American politician (born 1984)

Lacey Beaty is an American politician, combat veteran, and the current mayor of Beaverton, Oregon. She took office in 2021 as the first female and youngest mayor in Beaverton history, after serving six years as city councilor. Before entering politics, Beaty served five years of active duty in the 1st Infantry Division of the United States Army as a radiology specialist and combat medic during the Iraq War. She has also worked in public health, overseeing school-based health centers. Beaty has identified the homelessness crisis and the welfare of veterans as priority issues for her administration.

In 2015, Beaty served on the National League of Cities human development steering committee. In 2016, she was named Outstanding Woman Veteran of the Year by the Oregon Department of Veterans' Affairs (ODVA). Portland Business Journal named her to its "40 Under 40" list for 2022. In 2023, Beaty became a member of Politico's inaugural Fifty Mayors Club.

== Early life and education ==
Beaty was raised by a single mother in San Diego, California. She was the goalie of her women's lacrosse team at Poway High School and won the state championship. Upon graduating, and just before the 9/11 attacks, Beaty enlisted in the United States Army. In 2004, she was deployed as a combat medic to the Iraq War following the 2003 invasion of Iraq. She also served for three years in Germany.

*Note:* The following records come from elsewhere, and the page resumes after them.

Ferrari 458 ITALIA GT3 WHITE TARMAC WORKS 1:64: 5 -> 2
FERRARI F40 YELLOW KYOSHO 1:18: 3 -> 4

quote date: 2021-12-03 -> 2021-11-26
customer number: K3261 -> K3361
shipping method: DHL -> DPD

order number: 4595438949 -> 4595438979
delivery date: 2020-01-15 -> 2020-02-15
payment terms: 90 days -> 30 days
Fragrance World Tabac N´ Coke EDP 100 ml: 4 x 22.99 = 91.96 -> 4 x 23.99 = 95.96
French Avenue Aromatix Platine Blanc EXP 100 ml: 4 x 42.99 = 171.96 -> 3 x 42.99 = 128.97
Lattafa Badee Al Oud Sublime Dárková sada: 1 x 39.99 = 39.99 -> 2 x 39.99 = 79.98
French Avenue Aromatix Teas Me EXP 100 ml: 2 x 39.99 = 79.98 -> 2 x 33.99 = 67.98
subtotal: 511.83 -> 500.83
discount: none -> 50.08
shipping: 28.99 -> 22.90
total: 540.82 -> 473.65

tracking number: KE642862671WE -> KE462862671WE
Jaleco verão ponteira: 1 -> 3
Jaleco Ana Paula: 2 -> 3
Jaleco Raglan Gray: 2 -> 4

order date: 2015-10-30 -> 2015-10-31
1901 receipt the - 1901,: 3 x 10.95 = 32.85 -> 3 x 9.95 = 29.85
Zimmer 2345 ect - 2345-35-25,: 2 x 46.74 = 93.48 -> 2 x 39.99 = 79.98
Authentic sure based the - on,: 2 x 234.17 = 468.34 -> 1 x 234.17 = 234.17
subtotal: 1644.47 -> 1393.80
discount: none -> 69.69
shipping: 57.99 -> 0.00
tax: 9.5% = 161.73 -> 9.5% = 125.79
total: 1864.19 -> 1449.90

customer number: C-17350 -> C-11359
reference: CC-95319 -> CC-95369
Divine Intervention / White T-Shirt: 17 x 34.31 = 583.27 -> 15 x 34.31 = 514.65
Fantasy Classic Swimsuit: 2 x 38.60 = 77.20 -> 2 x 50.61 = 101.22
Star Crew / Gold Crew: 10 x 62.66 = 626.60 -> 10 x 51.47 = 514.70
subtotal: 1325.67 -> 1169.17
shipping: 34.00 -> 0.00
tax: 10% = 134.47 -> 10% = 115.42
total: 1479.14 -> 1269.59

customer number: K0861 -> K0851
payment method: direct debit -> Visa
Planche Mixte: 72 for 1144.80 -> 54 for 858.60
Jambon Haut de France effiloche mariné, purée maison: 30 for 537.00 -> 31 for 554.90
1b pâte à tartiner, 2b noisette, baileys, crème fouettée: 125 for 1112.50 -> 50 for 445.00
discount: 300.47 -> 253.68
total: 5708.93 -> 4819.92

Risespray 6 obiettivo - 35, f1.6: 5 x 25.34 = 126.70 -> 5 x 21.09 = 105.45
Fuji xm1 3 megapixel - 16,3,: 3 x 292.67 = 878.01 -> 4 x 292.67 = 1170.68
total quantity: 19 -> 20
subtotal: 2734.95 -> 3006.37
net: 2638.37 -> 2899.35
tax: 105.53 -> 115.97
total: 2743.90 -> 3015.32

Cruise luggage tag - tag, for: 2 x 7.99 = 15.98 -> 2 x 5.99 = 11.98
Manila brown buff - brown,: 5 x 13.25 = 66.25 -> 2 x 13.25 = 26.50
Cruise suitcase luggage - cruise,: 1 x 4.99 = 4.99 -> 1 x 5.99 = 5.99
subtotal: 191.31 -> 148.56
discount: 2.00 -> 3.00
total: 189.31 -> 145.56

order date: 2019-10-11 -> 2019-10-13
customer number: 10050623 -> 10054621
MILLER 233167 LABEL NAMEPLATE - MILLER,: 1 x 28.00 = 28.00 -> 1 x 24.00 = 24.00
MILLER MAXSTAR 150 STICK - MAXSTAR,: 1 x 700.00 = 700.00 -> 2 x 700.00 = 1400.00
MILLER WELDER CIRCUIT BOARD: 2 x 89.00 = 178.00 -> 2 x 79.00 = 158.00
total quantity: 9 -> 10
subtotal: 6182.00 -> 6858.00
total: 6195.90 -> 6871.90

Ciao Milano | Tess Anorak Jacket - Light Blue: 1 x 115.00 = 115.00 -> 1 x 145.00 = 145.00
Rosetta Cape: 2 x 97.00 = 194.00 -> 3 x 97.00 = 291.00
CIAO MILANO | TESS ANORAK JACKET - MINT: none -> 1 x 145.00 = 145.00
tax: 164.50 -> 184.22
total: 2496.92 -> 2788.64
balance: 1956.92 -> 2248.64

After five years of active duty in the United States Army, Beaty enrolled at Oregon State University using the G.I. Bill. In 2012, she earned her Bachelor of Arts in political science. In 2013, Beaty earned a Master of Arts in organizational leadership from Warner Pacific University.

Beginning in 2008, Beaty coached women's lacrosse. She coached at Beaverton High School from 2008 to 2014, and later at George Fox University until 2021, when she was sworn in as mayor. She also served as the president of the Oregon Girls Lacrosse Association.

In 2022, Beaty joined the Bloomberg Harvard City Leadership Initiative's year-long professional development program, as part of its sixth class of 40 mayors from around the world.

== Political career ==
Prior to running for elected office, Beaty served as vice chair of Beaverton's Visioning Advisory Committee.

=== Beaverton City Council ===
In 2014, Beaty ran for the city council of Beaverton, Oregon. She defeated incumbent Ian King in a three-way primary with 55 percent of the vote and went on to win the general election uncontested.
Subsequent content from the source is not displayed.